[Exercise]
From the line that contains "Mostar Machine Washable Transitional Mint" to the final line of the entries, return every line exactly and leave out all others.

[Records shown]
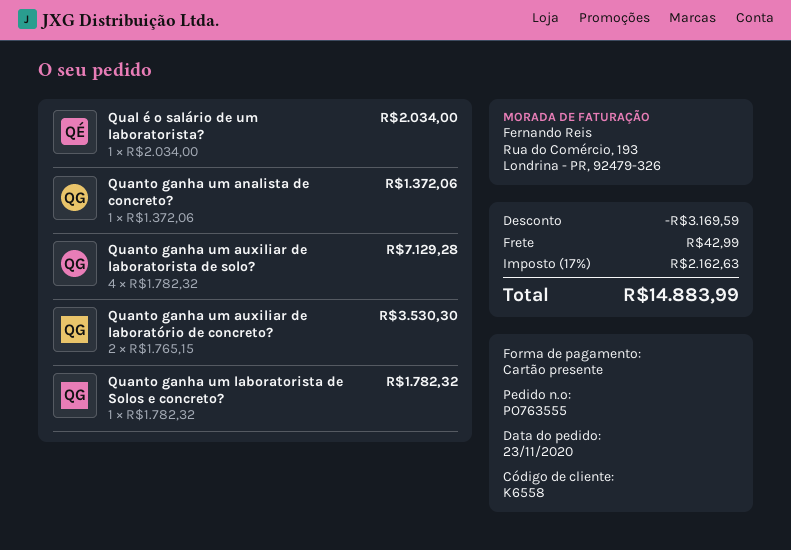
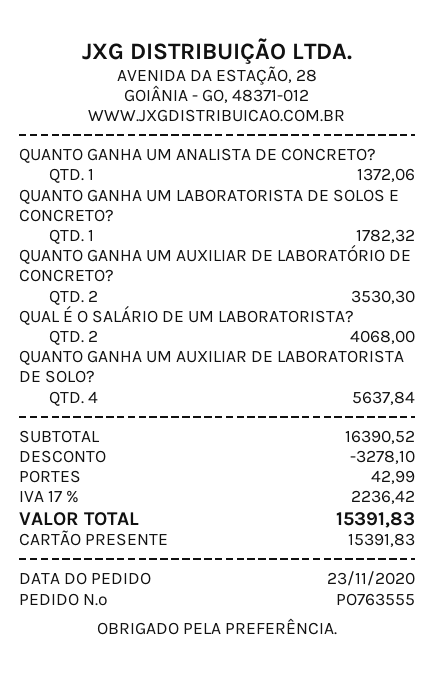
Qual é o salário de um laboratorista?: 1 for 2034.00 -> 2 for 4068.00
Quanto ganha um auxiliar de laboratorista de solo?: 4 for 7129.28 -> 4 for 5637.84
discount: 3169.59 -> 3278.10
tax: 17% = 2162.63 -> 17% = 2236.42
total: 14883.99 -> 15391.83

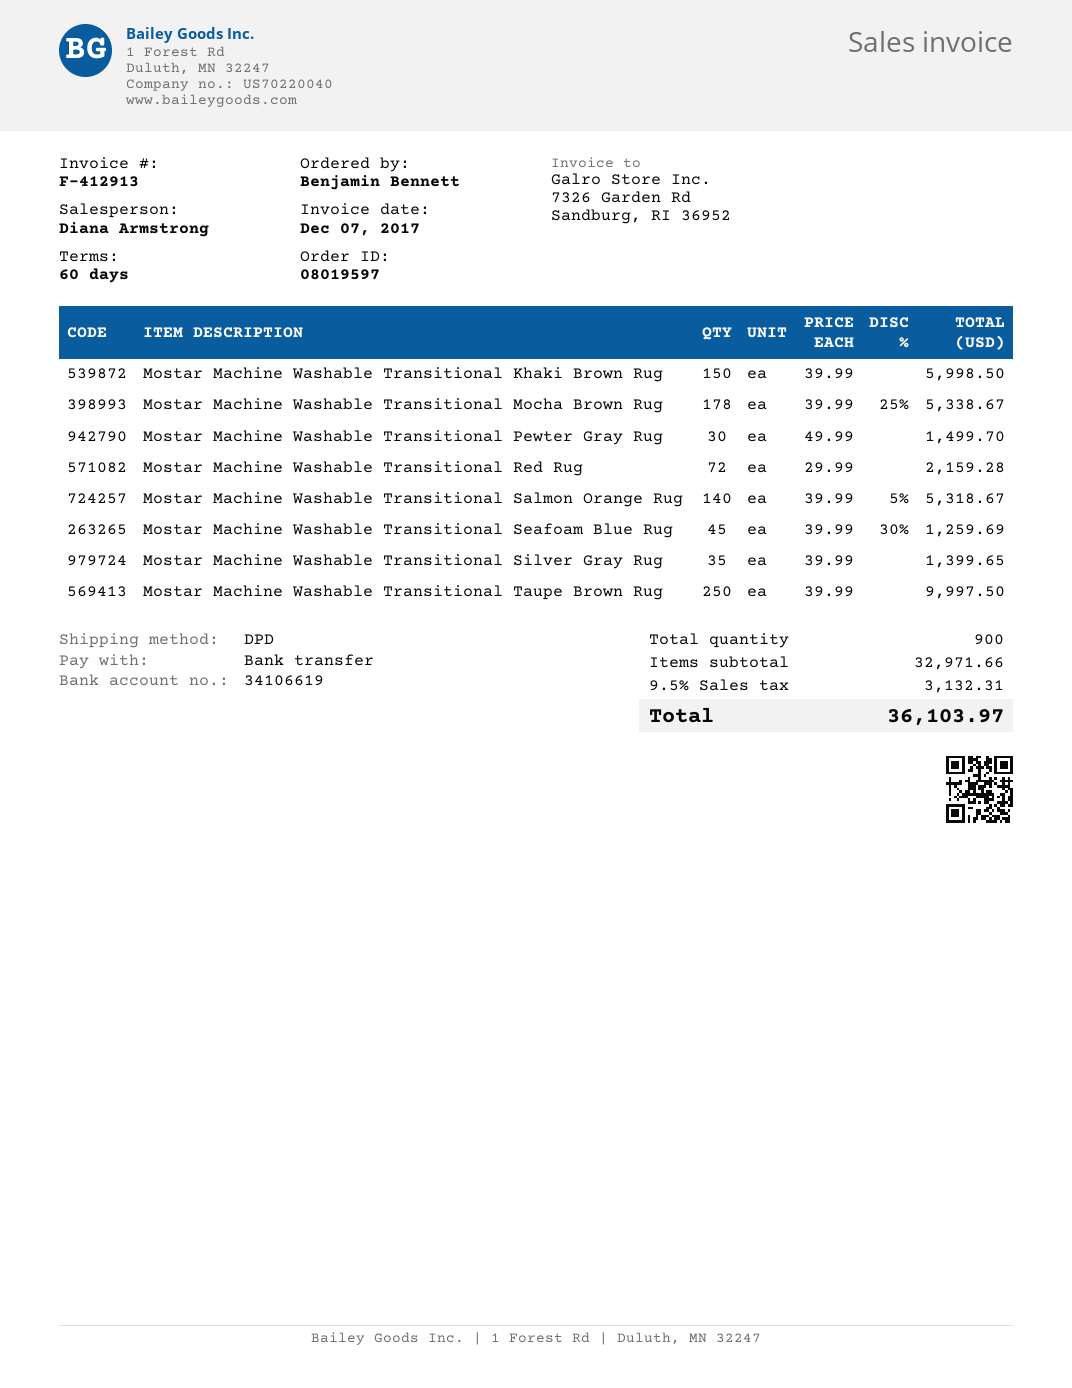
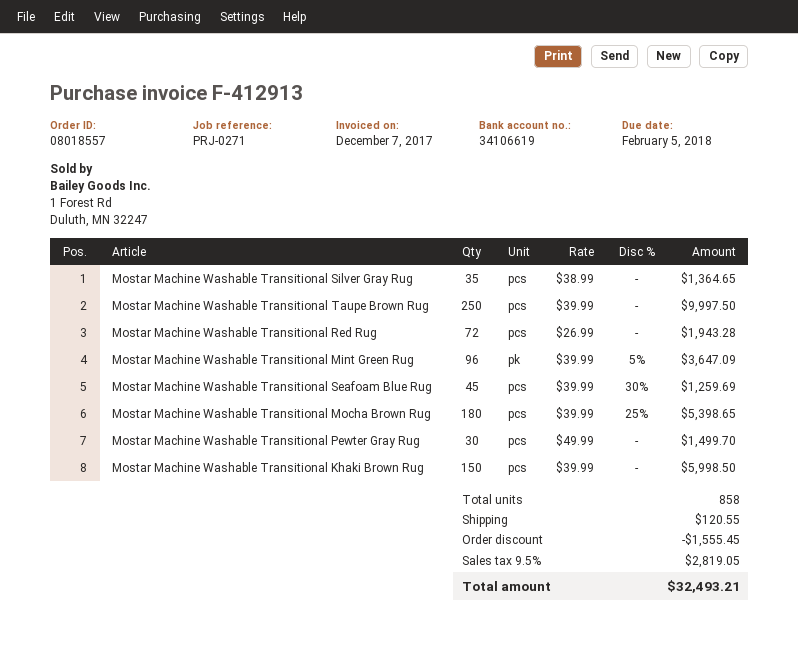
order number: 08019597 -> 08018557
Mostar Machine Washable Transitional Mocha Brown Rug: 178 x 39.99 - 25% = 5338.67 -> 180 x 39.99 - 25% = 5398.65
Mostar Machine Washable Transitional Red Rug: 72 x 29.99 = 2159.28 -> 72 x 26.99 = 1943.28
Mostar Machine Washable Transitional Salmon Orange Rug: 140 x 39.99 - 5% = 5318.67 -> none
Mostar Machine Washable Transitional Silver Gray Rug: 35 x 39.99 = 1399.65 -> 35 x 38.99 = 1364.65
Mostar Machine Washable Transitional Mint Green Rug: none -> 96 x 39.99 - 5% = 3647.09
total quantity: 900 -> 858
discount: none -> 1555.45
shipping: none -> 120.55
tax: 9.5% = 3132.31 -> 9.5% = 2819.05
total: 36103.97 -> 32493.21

[Response area]
Mostar Machine Washable Transitional Mint Green Rug: none -> 96 x 39.99 - 5% = 3647.09
total quantity: 900 -> 858
discount: none -> 1555.45
shipping: none -> 120.55
tax: 9.5% = 3132.31 -> 9.5% = 2819.05
total: 36103.97 -> 32493.21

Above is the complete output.